Radical Change is a political party led by former Vice-President German Vargas. The party was founded in protest of links between the Liberal Party and drug traffickers, but ended up teaming up with paramilitary groups.
On January 15 1998, a disgruntled group of Liberal Party politicians held a convention to create a new political movement with a liberal origin and ideology, but one separate from the traditional Liberal Party that at the time was marred by a major scandal over drug money being used to help elect Liberal President Ernesto Samper (1994-1998).
The convention of the new movement coincided with the Liberal Party’s national convention in which party leaders chose Horacio Serpa, Samper’s right-hand man, as the presidential candidate.
In the congressional elections of March 1998, the “Coalition” won five senators and nine representatives, and with their support, Conservative Party candidate Andres Pastrana was elected as president.
In return for the former liberals’ support, Pastrana granted several governmental positions to party politicians.
The birth of Radical Change
As of July 5, 2000, the movement took the name of Radical Change.
A year later, the party held an internal vote and decided the party would support the presidential aspirations of Alvaro Uribe, who had also left the Liberal Party in disagreement with Serpa’s second run for the presidency in 2002.
Uribe only had 2% of preference in national polls at the time, and no other political party was supporting him.
The March 2002 congressional elections saw the Radical Change party elect five senators and 10 representatives. In the presidential elections, their support definitively contributed to the landslide victory of the independently running Uribe, who was elected president in the first round.
The party took part in Uribe’s governing coalition made up of the Conservative Party and a number of Radical-Change-like splinter parties, and stayed there until 2010.
Congressional success and crime
The party’s 2004 convention elected Vargas, a member of a powerful political dynasty, party leader, further strengthening the party’s support within the Bogota political elite.
In 2006, the party won 15 Senate seats and 21 in the House of Representatives. Vargas won more than 230,000 votes; twice the number obtained by the following senator, and became one of the most active voice in the Senate.
However, things turned sour that year when demobilized former commanders of the paramilitary group AUC accused several Radical Change congressmen of having won their seats in the 2002 and 2006 election with paramilitary support.
Eight congressmen and former congressmen of Radical Change were arrested and sent to prison for using paramilitary power and money to get elected.
The scandal also implicated Vargas, who saw himself investigated for alleged ties to AUC commander “Martin Llanos,” whose support Vargas allegedly sought for his 2002 election to the Senate.

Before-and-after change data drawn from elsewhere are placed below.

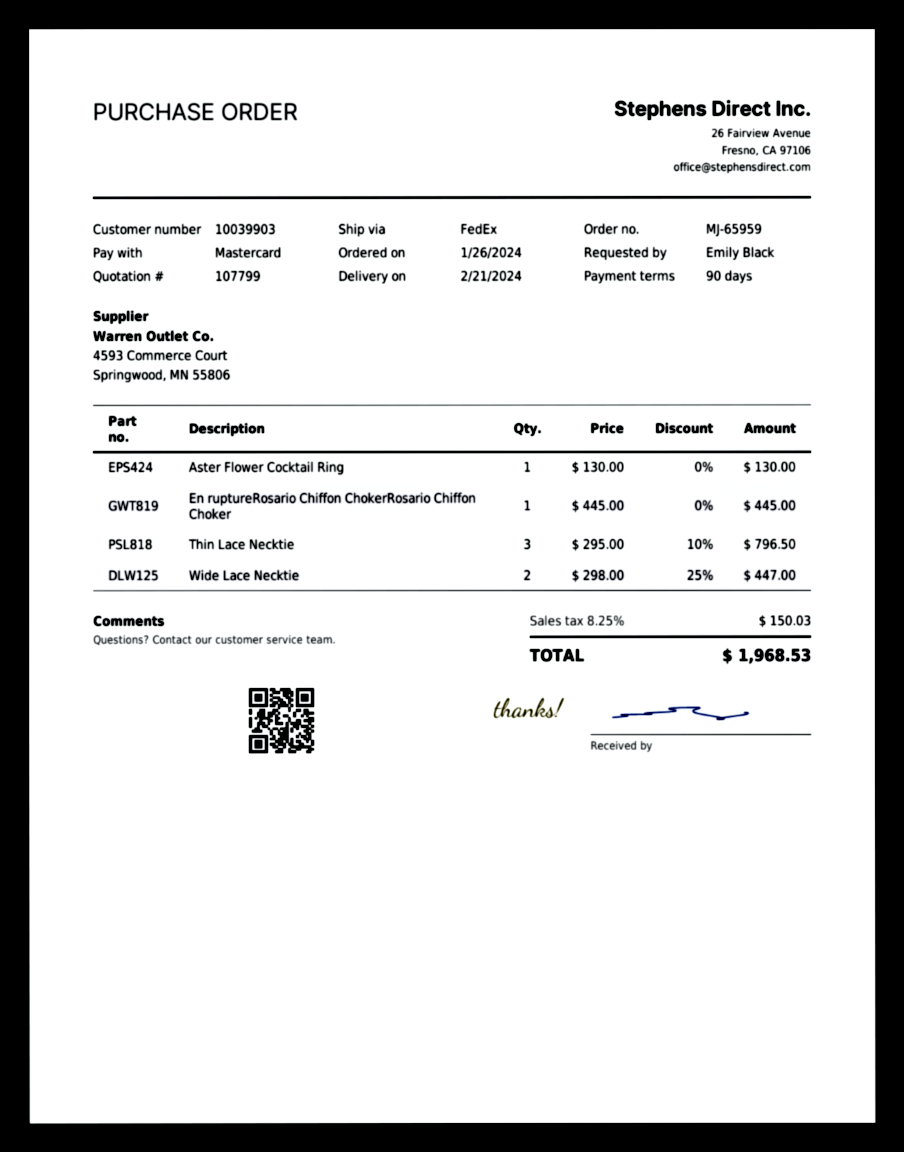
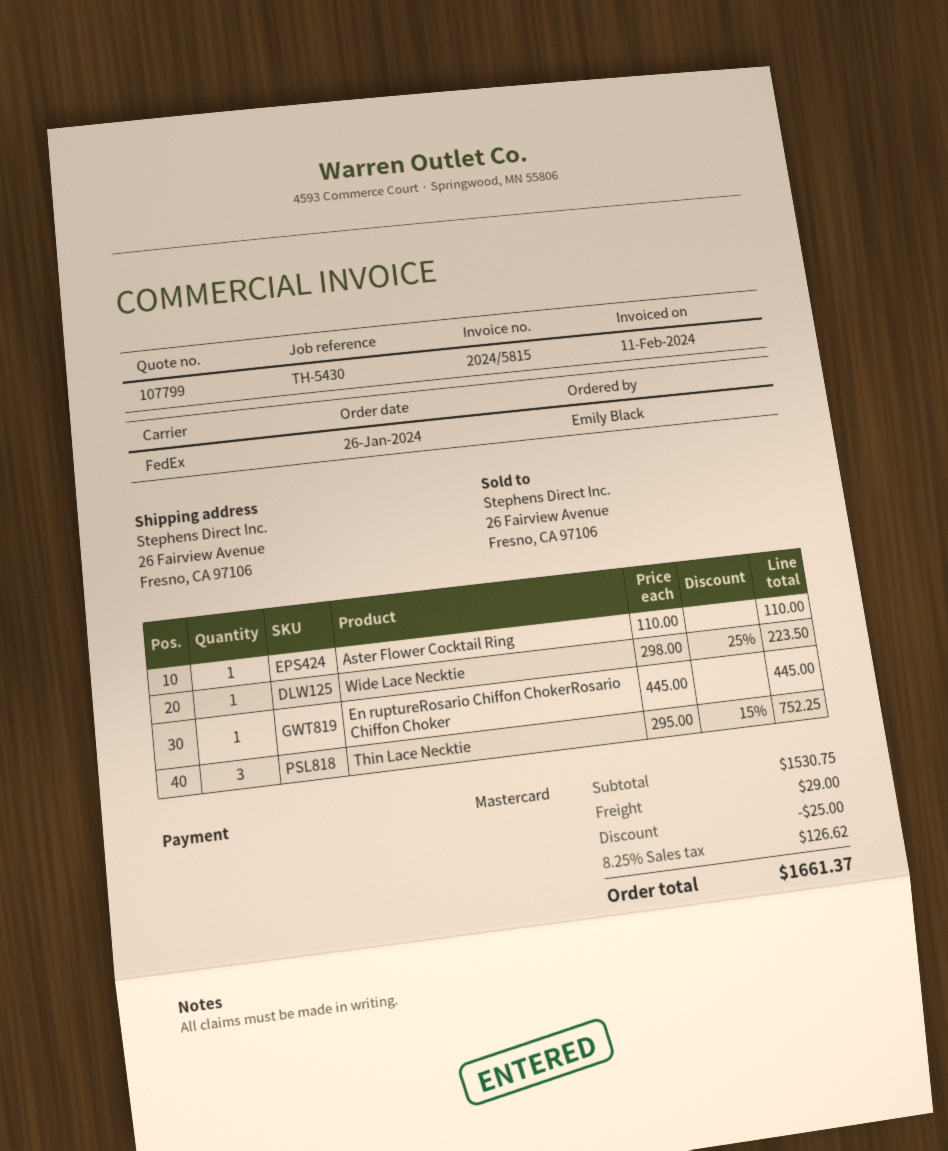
Aster Flower Cocktail Ring: 1 x 130.00 = 130.00 -> 1 x 110.00 = 110.00
Thin Lace Necktie: 3 x 295.00 - 10% = 796.50 -> 3 x 295.00 - 15% = 752.25
Wide Lace Necktie: 2 x 298.00 - 25% = 447.00 -> 1 x 298.00 - 25% = 223.50
discount: none -> 25.00
shipping: none -> 29.00
tax: 8.25% = 150.03 -> 8.25% = 126.62
total: 1968.53 -> 1661.37

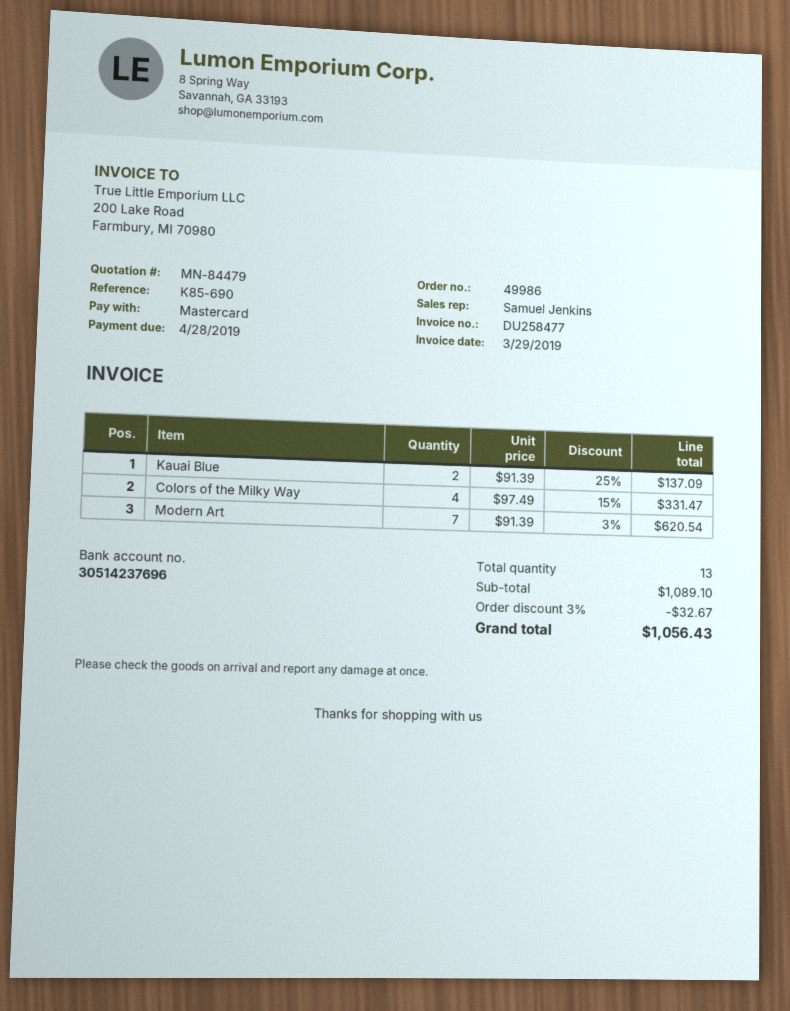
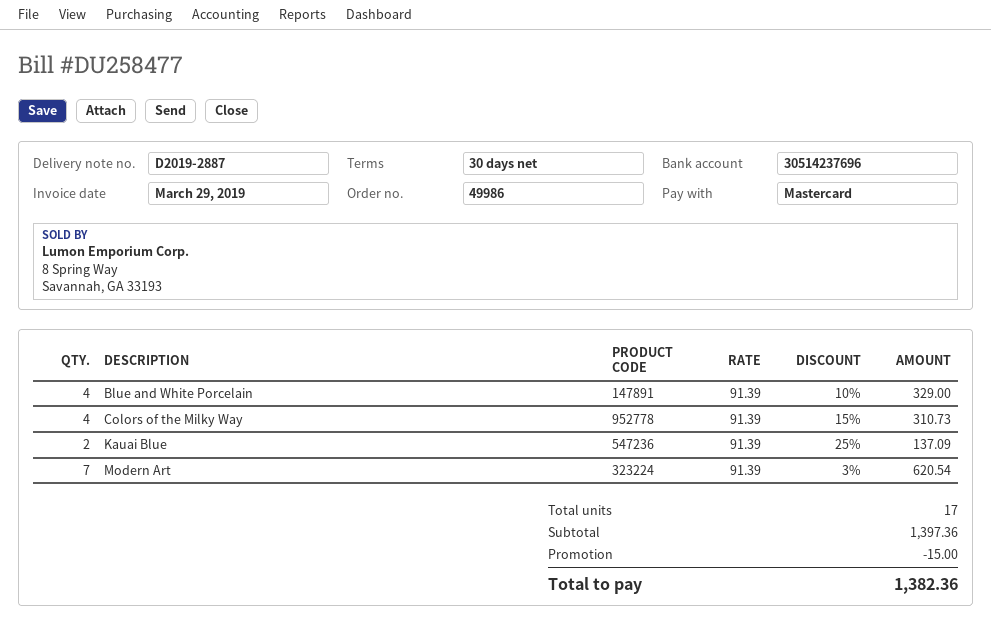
Colors of the Milky Way: 4 x 97.49 - 15% = 331.47 -> 4 x 91.39 - 15% = 310.73
Blue and White Porcelain: none -> 4 x 91.39 - 10% = 329.00
total quantity: 13 -> 17
subtotal: 1089.10 -> 1397.36
discount: 32.67 -> 15.00
total: 1056.43 -> 1382.36

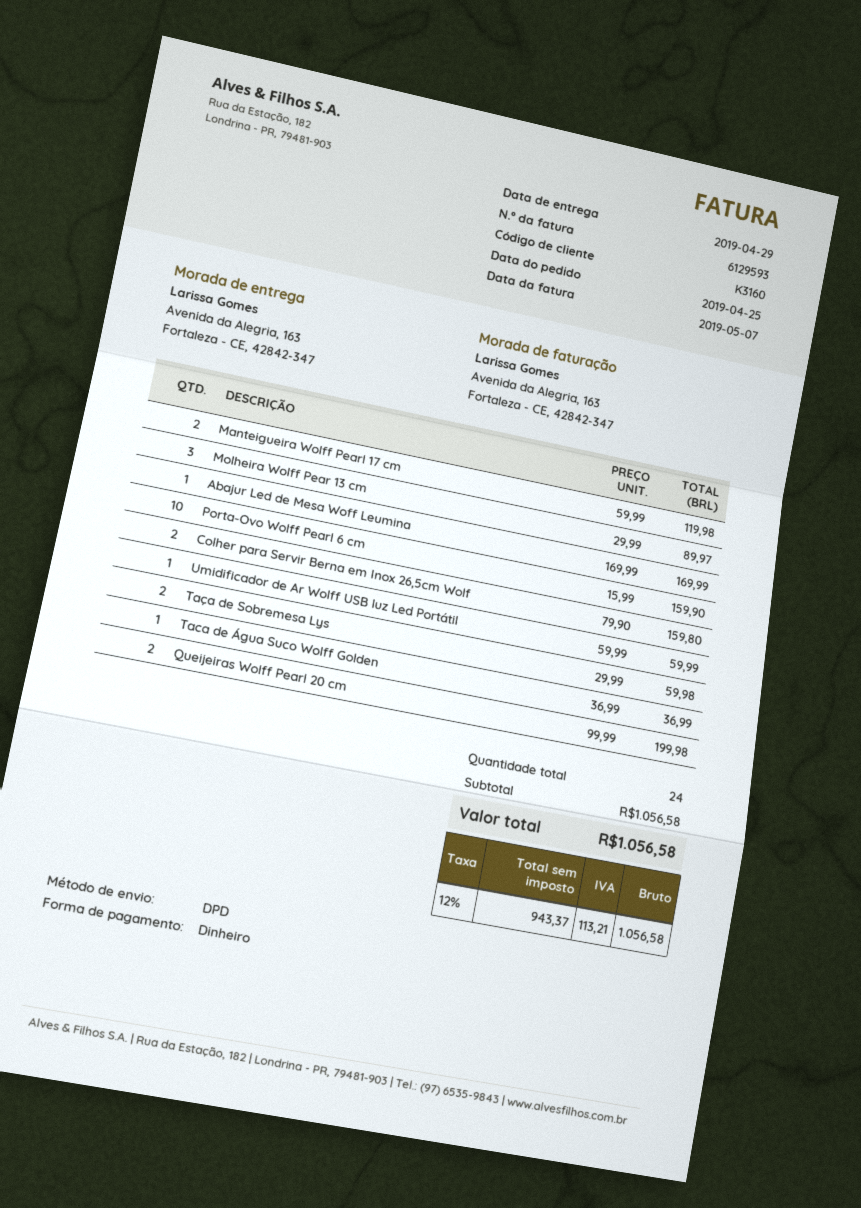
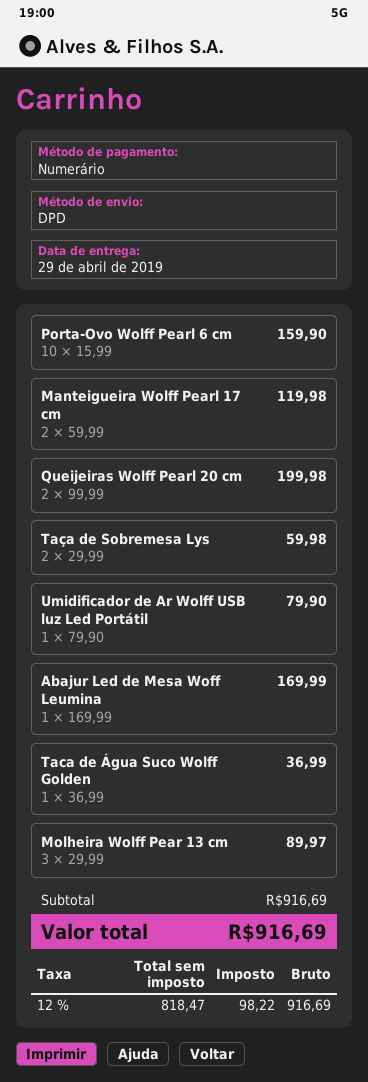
Colher para Servir Berna em Inox 26,5cm Wolf: 2 x 79.90 = 159.80 -> none
Umidificador de Ar Wolff USB luz Led Portátil: 1 x 59.99 = 59.99 -> 1 x 79.90 = 79.90
subtotal: 1056.58 -> 916.69
net: 943.37 -> 818.47
tax: 12% = 113.21 -> 12% = 98.22
total: 1056.58 -> 916.69

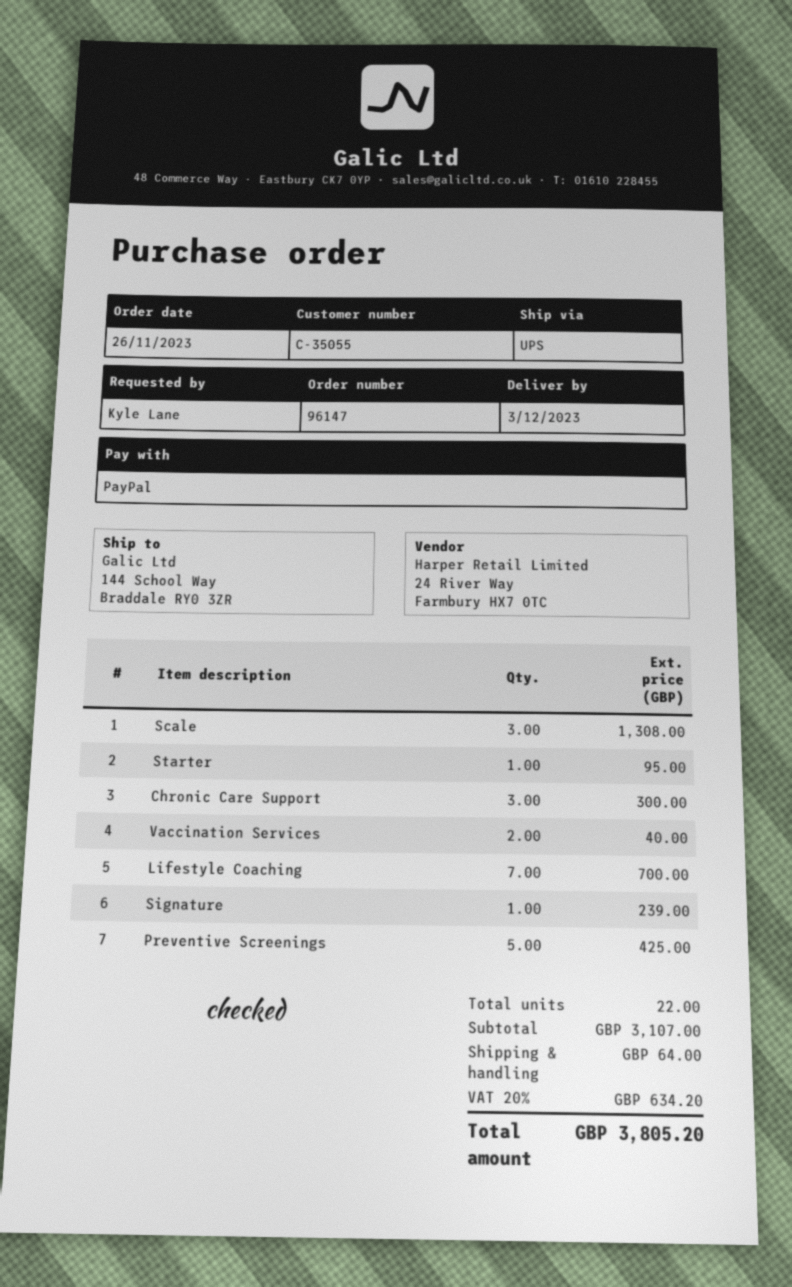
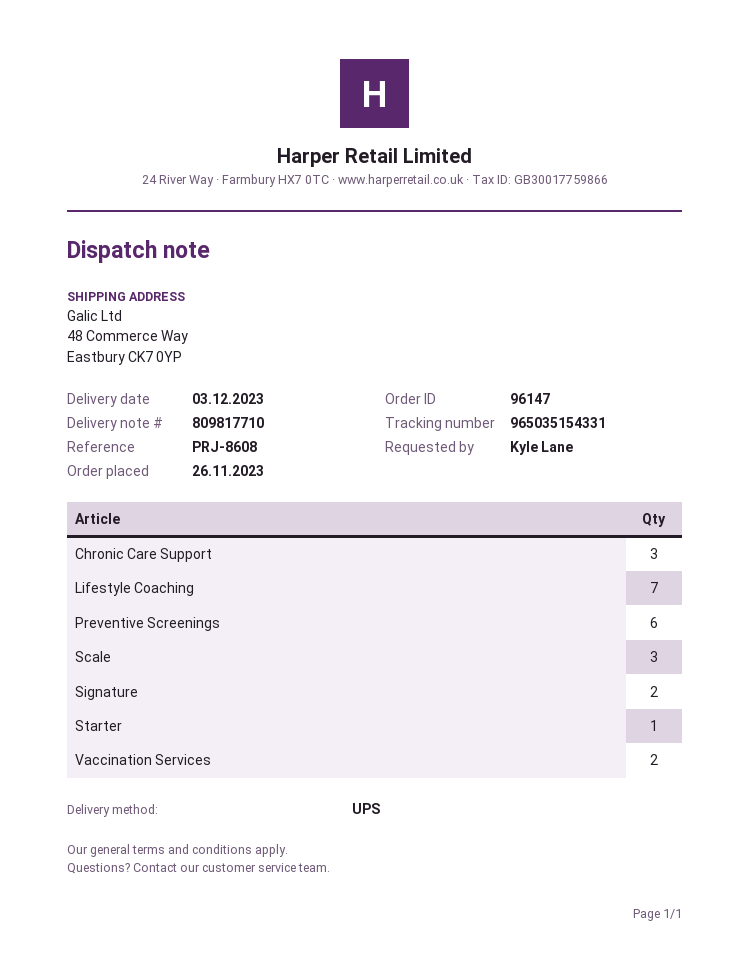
ship to: 144 School Way, Braddale RY0 3ZR -> 48 Commerce Way, Eastbury CK7 0YP
Signature: 1 -> 2
Preventive Screenings: 5 -> 6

However, in 2013 the Supreme Court ruled that these accusations were unfounded and the Radical Change leader was absolved of all charges.
The judicial pressure on the Uribe coalition and the consequences for the Radical Change party ended its unconditional support for the president while preparing the presidential ambitions of its own leader.
When the biggest party in Congress, the U Party, proposed to change the constitution to allow the president to run for a third term in 2010, Vargas broke with the coalition line. The senator opposed the bill together with the Liberal Party and other opposition parties on the left after which he resigned his seat in the Senate to be able to run for president himself.
However, Vargas’ breaking with Uribe caused a division within the party and a number of lawmakers formally switched to the U Party.
Congress voted in favor of Uribe’s third election bid, but the bill was deemed unconstitutional by the court early in 2010.
The party’s break with Uribe cost them dearly and Cambio Radical suffered huge blows in the March 2010 elections, losing seven senators and two representatives.
National Unity Pact
Following his election, Santos moved away from Uribe and asked Vargas and other critics of Uribe to join his cabinet. Radical Change took part in Santos’ “Coalition of National Unity.”
When peace talks with rebel group FARC began in November 2012, the party offered their approval and criticized Uribe for opposing the negotiations.
2014 saw the party in coalition with Santos to be re-elected, with Vargas as his running mate.
The party won less votes than in 2010, regaining a senator but losing a seat in the House.
Carlos Fernando Galan, the son of assassinated Liberal Party politician Luis Carlos Galan, is now the formal leader of the Radical Change party.